A Vera se le ocurrió que quizá alguno de sus compatriotas no se preocupara tanto como ella por la seguridad de los demás. Por ejemplo, le había parecido que Moff, el supuesto productor de bambú, estaba un poco demasiado ansioso por ver los mercadillos donde se traficaba con drogas. Lo miró con dureza. Estaba leyendo. Se lo imaginó leyendo todavía cuando todos estuvieran esposados en la sala de audiencias, escuchando una lista de acusaciones desconocidas, leídas en voz alta en birmano.
Moff fingía leer, pero por el rabillo del ojo seguía lo que estaba ocurriendo. Era mejor no ver demasiado. Había oído decir que había mucha corrupción entre los soldados. Quizá no estaban buscando contrabando, sino introduciendo sus propios alijos de heroína en los vehículos. Después, su contacto en el lado chino de la frontera, otro funcionario corrupto, los recuperaría y les enviaría el pago en otro coche que hubiese sido debidamente «registrado».
Esmé cubrió a Pupi-pup con una bufanda de su madre. Marlena le apretó la mano y, en un acto reflejo, apretó también la mano izquierda, donde tenía cogida la de Harry. Harry le devolvió el apretón. No estaba excesivamente preocupado. Pensaba que esa noche sería su noche. Esmé tendría a la pequeña Pupi-pup, ya curada, para dormir con ella, y él tendría a Marlena para jugar. Con la mano libre, sacó un caramelo de menta del bolsillo derecho y se lo metió en la boca.
Walter volvió al autobús.
—Señoras, señores, nos han dado permiso para continuar.
Para entonces, varios miembros del grupo tenían dolor de estómago, que interpretaron como resultado del estrés de esperar en el puesto de control. En realidad, sin que ellos lo supieran, la Shigella bacillus finalmente se había multiplicado en cantidad suficiente para asediar e invadir su mucosa intestinal. Era el recuerdo de la comida ya olvidada, servida en el restaurante de la carretera, cuando iban de camino al templo de la Campana de Piedra.
Nuestros viajeros se adentraron aún más en Birmania. Para entonces, los campos parecían alocadas mantas de patchwork, con parcelas de formas irregulares, cuyos límites no seguían líneas rectas.

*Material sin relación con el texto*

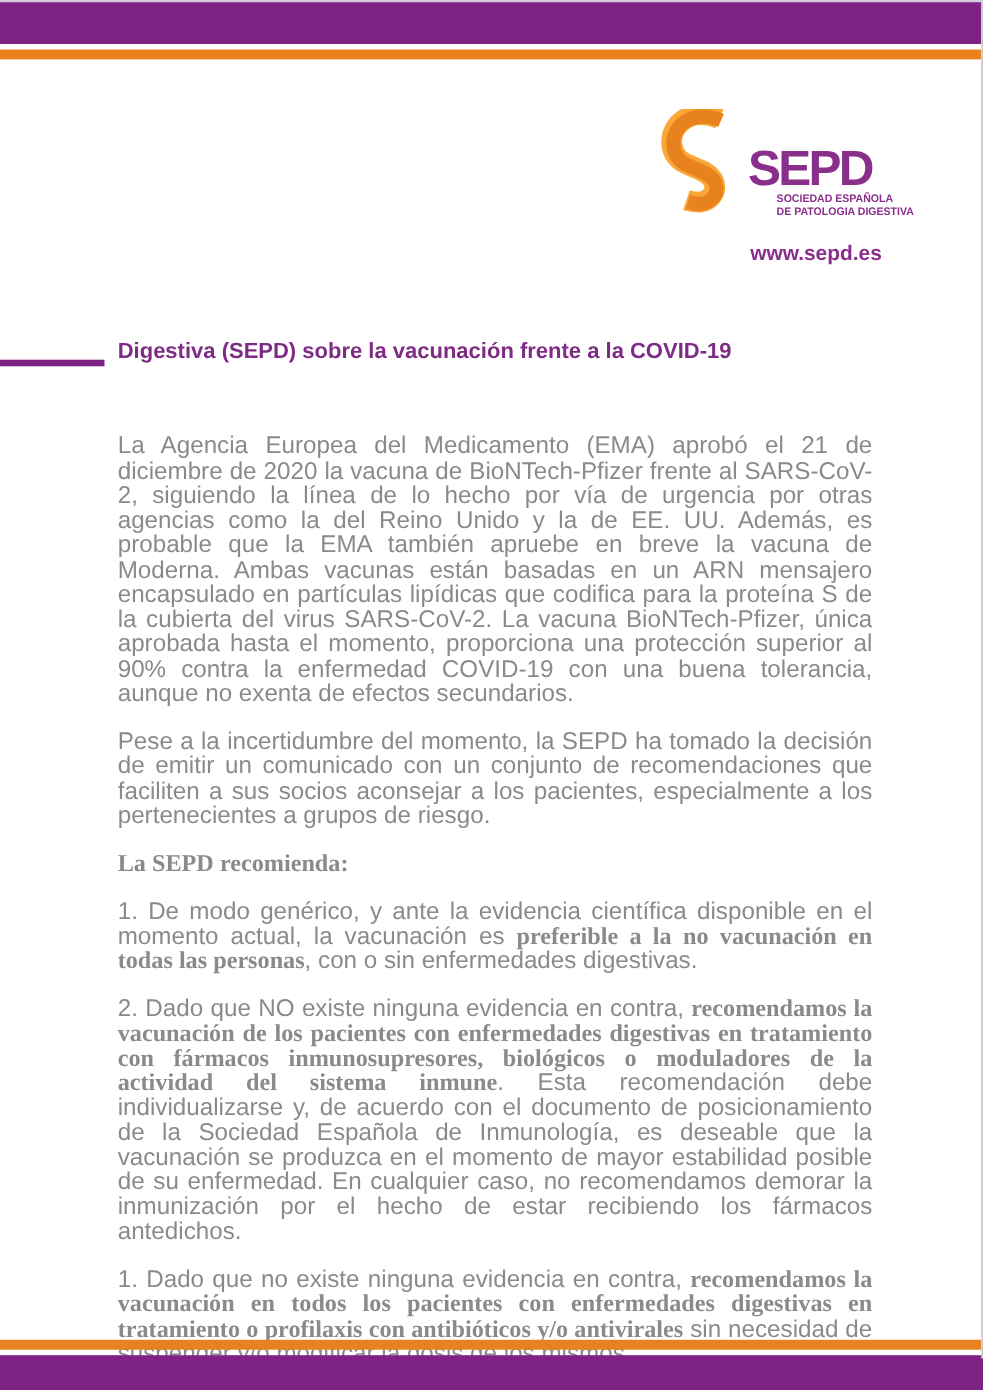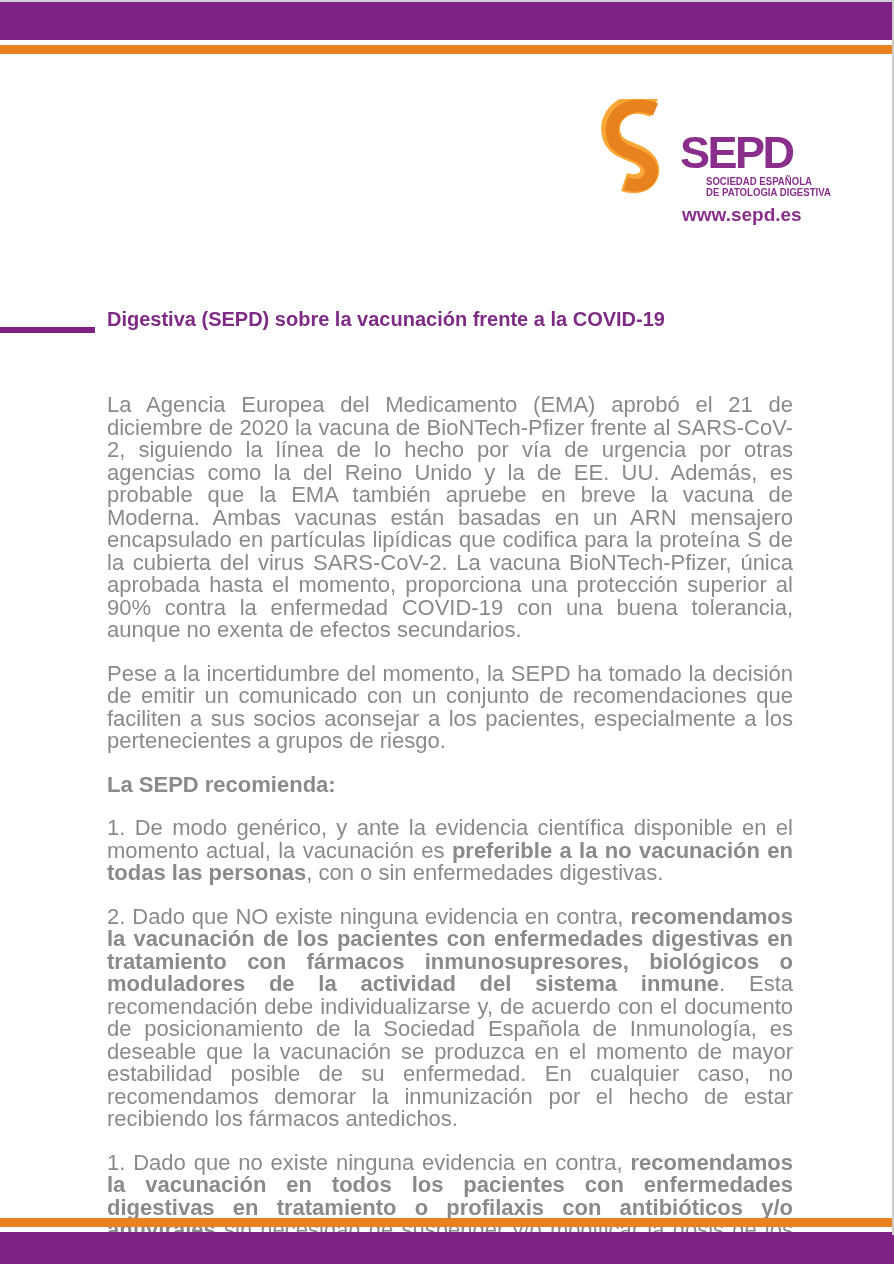"www.sepd.es" .website { top: 204px -> 220px }
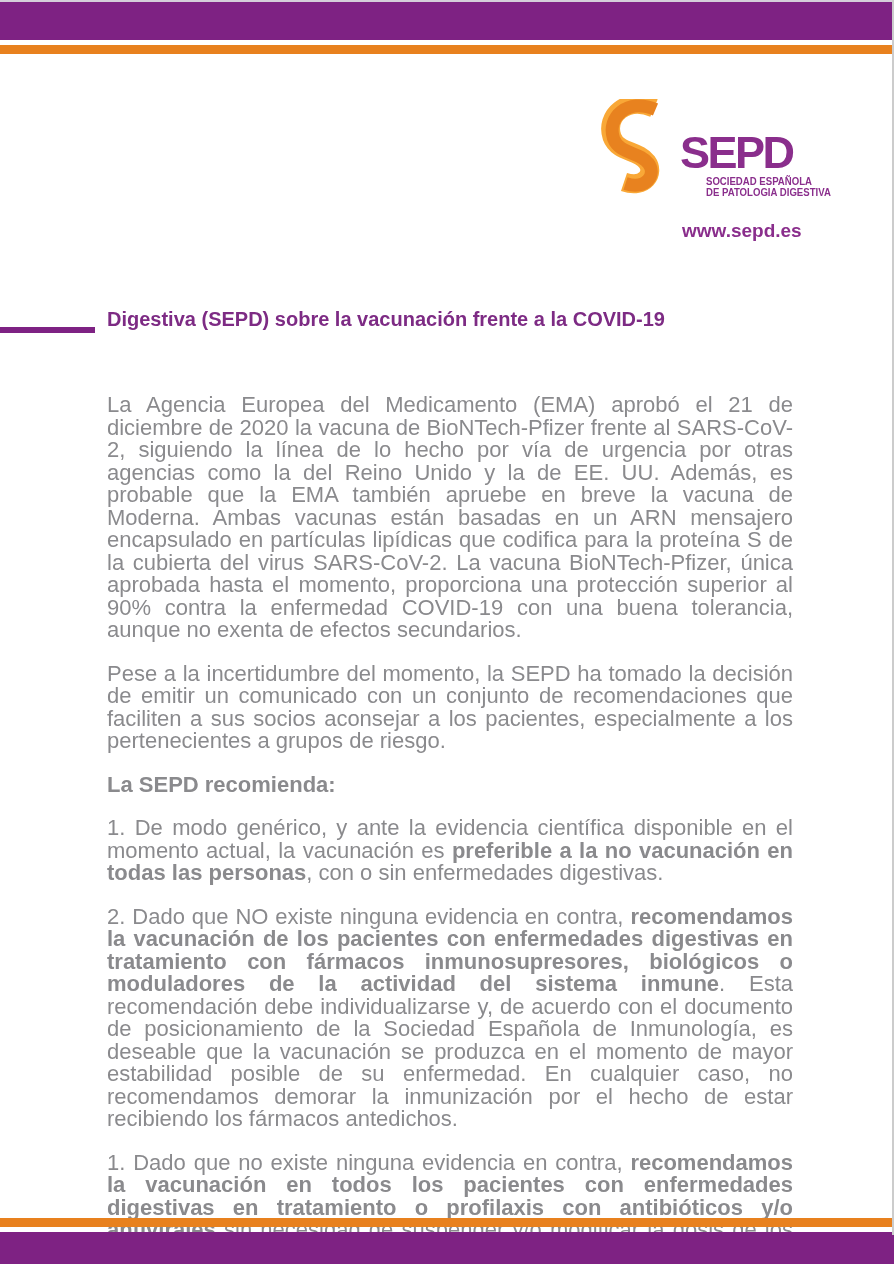"La SEPD recomienda:" .doc-body span.b { font-family: none -> Liberation Serif, serif }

Las parcelas eran herencias familiares y sus fronteras originales habían sido trazadas por el crecimiento natural de los matorrales. En los campos multicolores, había almiares en forma de stupas. Junto a los riachuelos, gráciles damas se inclinaban sobre grandes barreños y se echaban agua con las manos, como parte del ritual de aseo que practicaban dos veces al día. Niños pequeños iban montados sobre búfalos, habiendo dominado a la perfección el equilibrio sobre una joroba peluda.
Estaba anocheciendo, como indicaba el olor a humo. Ya se encendían los fuegos para la cena. De cada casa se levantaba una neblina, que planeaba sobre el campo como una manta de bendiciones. Mis amigos se volvieron y vieron que las laderas de las colinas eran del color de los pimientos, una aguda sensación que traía lágrimas a los ojos. Pronto el rojo se intensificó hasta el color de la sangre y el sol se hundió por el borde del campo. La tierra y el cielo se ennegrecieron, excepto una rodaja de luna, un colador de estrellas y el humo dorado del fuego de las cocinas.